O autoconhecimento não é apenas de natureza espiritual. Conhecer o corpo para usar e relacionar-se melhor com o corpo é tão importante para o espírito quanto o estudo e o aprimoramento filosófico.
Por isso os yogues não falavam em apenas meditar, mas elaboraram uma serie de práticas físicas, respiratórias e digestivas na intenção de encontrar o equilíbrio entre o veículo e seu usuário.
A alma não é a mente, mas antes tem na mente a resultante dos processos eminentemente espirituais somados aos impulsos sublimados das demandas essencialmente orgânicas (fome, sede, desejo sexual, reflexo de defecação, frio, etc).

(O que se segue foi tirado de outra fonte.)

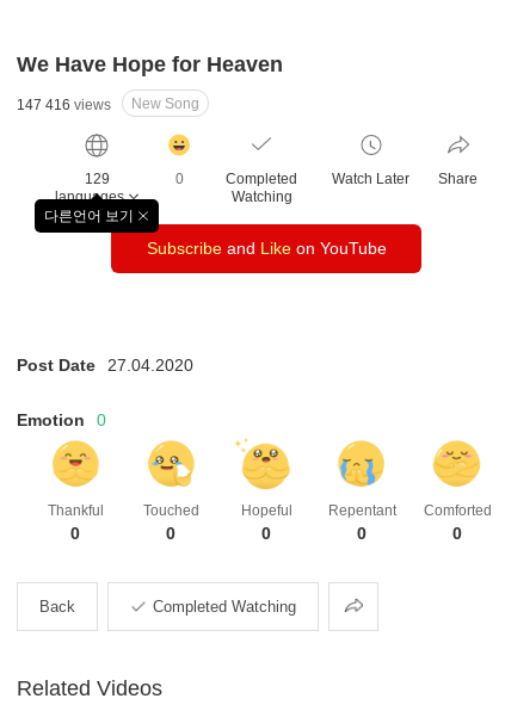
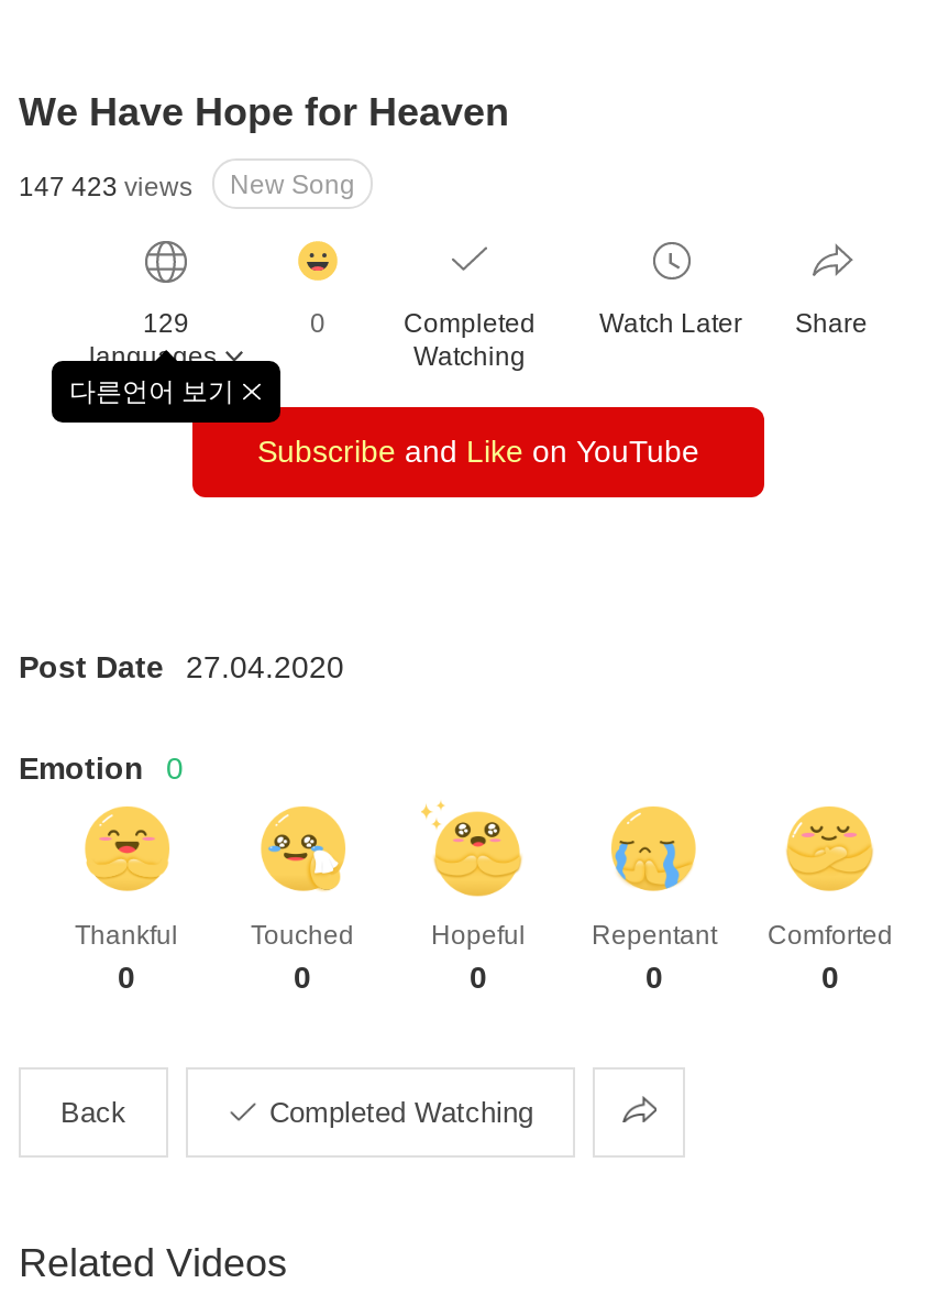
[17,95,199,113] 147 416 views New Song -> [19,169,355,202] 147 423 views New Song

Nossa compreensão deste processo de relacionamento evolui século após século e embora intuamos muito de sua natureza, ainda estamos longe de compreendê-lo plenamente e usá-lo a nosso favor, sem transformar em culpa o que é legítimo ou em vergonha o que é , em princípio, santo, como lembrava Lewis.
Todo conhecimento que recusar um de nossos aspectos em detrimento do outro é falso e incompleto.
Precisamos integrar em um único tecido toda a realidade, o que alias sempre foi o sonho do nobre pensador holandês citado em epígrafe.